Libye : Al-Megrahi toujours très malade

L’auteur de l’attentat de Lockerbie est toujours «très malade» et souffre d’un cancer «avancé» neuf mois après avoir été relâché d’une prison écossaise pour motif humanitaire, a déclaré mardi Seif al-Islam al-Kadhafi, fils aîné du leader libyen. Seif al-Islam était interrogé à l’issue d’une conférence qu’il donnait à Londres sur l’état de santé de Abdelbaset Ali Mohmet al-Megrahi, rapatrié en Libye dans un avion privé en août dernier. «M. al-Megrahi est très malade. Il a un cancer à un stade très avancé et il se trouve actuellement en Libye. C’est tout ce que je sais de son état», a précisé le fils du leader libyen. Abdelbaset Ali Mohmet Al-Megrahi est la seule personne condamnée pour l’attentat à l’explosif de 1988 dans un avion américain au-dessus de la ville écossaise de Lockerbie, qui avait fait 270 morts. Il a été relâché de sa prison écossaise en août 2009 parce qu’il souffrait d’un cancer en phase terminale et qu’il ne lui restait plus que quelques mois à vivre, mais cette relaxe a fait polémique, notamment aux Etats-Unis, dont sont originaires la plupart des victimes.
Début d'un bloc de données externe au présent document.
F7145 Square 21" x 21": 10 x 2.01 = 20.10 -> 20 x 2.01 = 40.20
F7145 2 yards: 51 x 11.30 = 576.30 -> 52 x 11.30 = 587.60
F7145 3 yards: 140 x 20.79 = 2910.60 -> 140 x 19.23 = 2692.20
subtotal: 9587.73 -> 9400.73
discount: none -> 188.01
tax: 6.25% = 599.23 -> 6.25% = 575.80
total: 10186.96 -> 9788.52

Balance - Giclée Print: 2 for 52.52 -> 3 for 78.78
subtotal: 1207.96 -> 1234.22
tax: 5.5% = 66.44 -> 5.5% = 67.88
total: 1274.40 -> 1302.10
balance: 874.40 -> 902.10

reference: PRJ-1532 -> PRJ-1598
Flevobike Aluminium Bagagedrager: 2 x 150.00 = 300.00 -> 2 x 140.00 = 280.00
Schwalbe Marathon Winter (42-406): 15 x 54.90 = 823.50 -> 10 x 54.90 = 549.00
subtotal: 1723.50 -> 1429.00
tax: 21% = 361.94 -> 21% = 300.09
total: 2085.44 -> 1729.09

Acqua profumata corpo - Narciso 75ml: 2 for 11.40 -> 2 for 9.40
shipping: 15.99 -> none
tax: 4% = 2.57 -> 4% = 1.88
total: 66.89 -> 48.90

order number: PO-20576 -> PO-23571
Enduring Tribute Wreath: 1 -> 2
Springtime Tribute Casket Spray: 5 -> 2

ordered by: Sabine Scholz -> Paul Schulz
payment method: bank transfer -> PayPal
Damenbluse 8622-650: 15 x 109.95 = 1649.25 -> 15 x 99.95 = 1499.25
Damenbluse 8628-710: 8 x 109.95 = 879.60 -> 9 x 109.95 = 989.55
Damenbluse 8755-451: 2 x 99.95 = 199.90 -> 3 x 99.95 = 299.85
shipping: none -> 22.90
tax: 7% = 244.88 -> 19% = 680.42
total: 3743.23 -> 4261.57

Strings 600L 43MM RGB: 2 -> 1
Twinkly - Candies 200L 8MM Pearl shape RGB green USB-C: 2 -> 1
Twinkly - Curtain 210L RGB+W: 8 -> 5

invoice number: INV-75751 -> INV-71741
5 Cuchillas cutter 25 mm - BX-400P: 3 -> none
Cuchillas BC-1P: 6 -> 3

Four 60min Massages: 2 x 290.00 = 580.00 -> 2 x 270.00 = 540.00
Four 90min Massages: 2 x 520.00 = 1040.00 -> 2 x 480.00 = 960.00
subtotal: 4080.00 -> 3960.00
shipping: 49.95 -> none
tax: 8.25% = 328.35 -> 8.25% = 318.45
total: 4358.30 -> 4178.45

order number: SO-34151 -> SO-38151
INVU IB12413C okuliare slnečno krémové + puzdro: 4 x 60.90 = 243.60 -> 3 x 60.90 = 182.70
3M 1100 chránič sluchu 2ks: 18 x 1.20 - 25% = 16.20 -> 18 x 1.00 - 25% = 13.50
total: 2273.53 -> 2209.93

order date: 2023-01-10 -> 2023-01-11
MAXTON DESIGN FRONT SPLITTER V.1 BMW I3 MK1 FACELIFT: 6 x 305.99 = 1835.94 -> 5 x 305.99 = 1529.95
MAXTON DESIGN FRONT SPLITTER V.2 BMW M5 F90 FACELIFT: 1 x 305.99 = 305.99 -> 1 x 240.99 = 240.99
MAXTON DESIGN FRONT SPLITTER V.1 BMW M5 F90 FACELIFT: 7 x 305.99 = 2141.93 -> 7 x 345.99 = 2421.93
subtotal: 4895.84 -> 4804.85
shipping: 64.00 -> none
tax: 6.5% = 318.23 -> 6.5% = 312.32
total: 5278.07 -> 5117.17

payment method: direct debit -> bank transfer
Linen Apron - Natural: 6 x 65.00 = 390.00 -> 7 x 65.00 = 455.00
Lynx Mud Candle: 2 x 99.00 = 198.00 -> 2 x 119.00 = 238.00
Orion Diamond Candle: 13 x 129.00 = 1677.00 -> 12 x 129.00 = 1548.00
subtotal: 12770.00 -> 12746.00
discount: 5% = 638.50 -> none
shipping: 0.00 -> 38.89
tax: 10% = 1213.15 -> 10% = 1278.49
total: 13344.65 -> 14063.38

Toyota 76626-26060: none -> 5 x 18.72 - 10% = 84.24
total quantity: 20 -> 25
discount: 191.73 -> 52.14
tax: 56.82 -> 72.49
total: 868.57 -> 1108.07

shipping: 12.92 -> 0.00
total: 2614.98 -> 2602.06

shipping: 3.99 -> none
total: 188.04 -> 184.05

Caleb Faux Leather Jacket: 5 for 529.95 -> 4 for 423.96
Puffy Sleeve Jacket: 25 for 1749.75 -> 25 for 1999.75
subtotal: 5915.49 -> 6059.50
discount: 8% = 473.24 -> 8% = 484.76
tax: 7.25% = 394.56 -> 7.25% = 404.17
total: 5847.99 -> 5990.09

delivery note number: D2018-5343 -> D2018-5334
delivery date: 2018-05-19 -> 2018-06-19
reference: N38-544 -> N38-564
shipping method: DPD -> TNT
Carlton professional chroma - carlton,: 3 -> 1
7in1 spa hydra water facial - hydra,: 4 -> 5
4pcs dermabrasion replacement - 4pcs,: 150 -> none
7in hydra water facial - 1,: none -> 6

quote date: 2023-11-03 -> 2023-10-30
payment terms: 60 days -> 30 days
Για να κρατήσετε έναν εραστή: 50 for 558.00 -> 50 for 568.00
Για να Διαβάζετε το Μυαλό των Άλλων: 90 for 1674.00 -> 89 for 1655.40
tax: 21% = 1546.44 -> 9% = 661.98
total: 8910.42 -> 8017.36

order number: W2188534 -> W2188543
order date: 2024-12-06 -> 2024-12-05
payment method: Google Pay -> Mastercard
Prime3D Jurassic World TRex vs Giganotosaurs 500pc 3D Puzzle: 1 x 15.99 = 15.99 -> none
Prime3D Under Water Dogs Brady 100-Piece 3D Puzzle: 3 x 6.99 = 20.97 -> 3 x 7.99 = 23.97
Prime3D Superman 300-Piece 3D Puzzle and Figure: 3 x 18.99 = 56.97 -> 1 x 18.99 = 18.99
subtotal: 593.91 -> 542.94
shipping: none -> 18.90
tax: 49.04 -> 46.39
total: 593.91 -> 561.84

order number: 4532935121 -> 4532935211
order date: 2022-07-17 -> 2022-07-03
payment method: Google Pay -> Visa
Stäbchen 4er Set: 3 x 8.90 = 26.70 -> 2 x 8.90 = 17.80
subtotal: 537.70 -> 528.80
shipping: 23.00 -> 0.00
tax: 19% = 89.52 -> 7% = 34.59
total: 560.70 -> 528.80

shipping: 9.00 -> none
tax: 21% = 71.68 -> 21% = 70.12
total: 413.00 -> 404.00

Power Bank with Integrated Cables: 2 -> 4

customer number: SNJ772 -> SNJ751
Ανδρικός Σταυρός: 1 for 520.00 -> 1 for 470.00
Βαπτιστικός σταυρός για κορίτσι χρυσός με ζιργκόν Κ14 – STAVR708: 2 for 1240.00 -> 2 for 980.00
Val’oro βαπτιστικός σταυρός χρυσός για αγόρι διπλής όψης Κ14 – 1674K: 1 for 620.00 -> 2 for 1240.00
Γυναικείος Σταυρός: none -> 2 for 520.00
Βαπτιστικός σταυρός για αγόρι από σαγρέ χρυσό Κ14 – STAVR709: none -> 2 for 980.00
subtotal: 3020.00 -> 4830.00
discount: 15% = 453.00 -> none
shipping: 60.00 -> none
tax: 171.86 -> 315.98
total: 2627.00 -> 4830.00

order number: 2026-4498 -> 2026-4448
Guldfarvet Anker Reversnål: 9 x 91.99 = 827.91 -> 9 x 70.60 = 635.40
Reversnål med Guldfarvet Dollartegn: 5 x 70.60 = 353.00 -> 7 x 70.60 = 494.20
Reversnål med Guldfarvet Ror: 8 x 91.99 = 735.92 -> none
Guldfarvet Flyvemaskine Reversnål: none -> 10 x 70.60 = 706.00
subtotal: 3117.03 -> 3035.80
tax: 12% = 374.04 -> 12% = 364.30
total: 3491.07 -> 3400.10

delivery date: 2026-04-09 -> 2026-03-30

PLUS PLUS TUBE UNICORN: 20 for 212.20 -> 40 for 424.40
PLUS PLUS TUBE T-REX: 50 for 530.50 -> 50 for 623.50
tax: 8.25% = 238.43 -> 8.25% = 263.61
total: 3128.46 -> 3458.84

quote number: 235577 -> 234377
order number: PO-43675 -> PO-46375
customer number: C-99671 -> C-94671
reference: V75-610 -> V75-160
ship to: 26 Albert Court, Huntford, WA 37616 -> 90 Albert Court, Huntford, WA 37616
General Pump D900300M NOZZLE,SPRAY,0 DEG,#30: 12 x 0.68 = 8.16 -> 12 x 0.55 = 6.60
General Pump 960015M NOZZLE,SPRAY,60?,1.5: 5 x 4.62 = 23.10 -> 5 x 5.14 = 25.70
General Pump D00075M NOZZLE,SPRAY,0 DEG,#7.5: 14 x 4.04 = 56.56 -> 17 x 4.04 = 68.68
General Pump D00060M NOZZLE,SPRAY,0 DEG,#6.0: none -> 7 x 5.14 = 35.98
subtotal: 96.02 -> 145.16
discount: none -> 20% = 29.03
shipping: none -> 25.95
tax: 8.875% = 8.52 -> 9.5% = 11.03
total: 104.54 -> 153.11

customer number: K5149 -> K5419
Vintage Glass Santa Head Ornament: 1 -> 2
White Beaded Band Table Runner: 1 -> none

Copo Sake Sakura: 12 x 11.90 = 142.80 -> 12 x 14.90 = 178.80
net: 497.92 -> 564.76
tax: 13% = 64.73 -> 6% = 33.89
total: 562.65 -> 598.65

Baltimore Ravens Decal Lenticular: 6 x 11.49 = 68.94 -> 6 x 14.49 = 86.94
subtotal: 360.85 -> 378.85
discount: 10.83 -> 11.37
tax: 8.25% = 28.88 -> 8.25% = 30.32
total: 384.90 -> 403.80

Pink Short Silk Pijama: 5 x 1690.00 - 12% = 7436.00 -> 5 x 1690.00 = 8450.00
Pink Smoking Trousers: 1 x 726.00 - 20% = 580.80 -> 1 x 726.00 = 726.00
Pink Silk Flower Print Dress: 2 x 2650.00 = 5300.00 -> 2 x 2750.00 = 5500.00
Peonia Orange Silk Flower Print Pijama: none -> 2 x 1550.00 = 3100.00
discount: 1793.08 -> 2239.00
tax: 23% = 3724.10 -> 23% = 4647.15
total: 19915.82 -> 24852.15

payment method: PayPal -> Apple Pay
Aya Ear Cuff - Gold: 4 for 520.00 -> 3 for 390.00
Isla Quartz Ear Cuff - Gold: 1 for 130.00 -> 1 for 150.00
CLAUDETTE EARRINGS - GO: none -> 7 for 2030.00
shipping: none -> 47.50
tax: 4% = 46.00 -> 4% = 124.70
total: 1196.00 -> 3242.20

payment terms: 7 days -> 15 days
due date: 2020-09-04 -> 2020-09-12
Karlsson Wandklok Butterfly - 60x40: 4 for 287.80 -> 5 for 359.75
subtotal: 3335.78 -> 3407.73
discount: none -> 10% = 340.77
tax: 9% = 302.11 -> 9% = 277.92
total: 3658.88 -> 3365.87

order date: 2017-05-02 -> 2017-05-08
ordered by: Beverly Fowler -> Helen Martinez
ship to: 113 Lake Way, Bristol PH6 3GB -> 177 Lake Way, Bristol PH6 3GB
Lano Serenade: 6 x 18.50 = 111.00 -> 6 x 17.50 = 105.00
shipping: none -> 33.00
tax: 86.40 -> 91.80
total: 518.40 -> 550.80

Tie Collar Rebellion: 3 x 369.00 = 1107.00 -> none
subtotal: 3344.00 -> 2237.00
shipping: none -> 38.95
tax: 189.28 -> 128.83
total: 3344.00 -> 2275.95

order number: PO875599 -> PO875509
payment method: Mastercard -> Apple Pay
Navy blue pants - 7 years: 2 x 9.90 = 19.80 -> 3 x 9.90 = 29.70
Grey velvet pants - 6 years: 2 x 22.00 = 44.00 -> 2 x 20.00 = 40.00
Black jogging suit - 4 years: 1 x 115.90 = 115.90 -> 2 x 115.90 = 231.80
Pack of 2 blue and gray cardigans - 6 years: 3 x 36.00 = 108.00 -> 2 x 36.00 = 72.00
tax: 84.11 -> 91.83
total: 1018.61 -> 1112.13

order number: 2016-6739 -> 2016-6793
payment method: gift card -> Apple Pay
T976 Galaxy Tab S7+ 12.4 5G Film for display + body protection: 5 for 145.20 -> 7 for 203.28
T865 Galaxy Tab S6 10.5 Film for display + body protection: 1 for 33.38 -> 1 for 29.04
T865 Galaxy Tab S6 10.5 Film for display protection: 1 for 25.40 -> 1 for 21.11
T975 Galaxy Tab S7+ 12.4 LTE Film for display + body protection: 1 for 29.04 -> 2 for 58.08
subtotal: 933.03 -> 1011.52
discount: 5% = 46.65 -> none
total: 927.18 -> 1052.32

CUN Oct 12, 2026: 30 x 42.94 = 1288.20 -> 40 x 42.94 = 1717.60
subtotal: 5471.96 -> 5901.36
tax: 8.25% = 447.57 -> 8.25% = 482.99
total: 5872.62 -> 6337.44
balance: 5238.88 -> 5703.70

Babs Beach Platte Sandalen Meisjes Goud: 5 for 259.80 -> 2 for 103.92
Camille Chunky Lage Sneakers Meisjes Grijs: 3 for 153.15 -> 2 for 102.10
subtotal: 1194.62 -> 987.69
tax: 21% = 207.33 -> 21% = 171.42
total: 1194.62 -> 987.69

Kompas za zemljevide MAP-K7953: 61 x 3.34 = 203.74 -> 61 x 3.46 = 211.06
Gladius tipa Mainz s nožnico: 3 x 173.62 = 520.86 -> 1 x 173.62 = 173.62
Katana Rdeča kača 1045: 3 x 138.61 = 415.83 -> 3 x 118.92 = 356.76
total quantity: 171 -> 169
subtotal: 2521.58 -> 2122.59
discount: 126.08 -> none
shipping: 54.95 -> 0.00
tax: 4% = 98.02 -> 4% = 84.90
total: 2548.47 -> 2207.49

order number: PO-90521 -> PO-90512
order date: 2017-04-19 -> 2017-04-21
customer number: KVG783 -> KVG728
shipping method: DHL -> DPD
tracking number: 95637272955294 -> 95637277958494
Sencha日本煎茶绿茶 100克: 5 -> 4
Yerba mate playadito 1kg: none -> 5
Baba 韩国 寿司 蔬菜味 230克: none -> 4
La conférence de Seif al-Islam, qui dirige la Fondation humanitaire Kadhafi, portait sur sa vision d’une Libye plus démocratique et assurant une meilleure distribution de la manne pétrolière. A son arrivée à la London School of Economics (LSE), où il avait fait ses études, il a été accueilli bruyamment par une demi-douzaine de manifestants qui, au milieu d’un important dispositif policier, ont hurlé et déployé des banderoles barrées du slogan «(Mouammar) Kadhafi est un meurtrier». Bien qu’il soit considéré en Libye comme le dauphin, Seif al-Islam a affirmé qu’il ne souhaitait pas être assimilé à un prince héritier, assurant que «le régime le mieux adapté à la Libye est le régime démocratique». Il a également appelé au renforcement des liens de son pays avec l’Europe et les pays méditerranéens malgré la rhétorique d’abord pan-arabe puis panafricaine de son père. «Nous ne devons pas négliger et sous-estimer les dimensions européenne et méditerranéenne. Nos principaux partenaires commerciaux sont les Européens et non les Africains ou les Arabes», a-t-il conclu.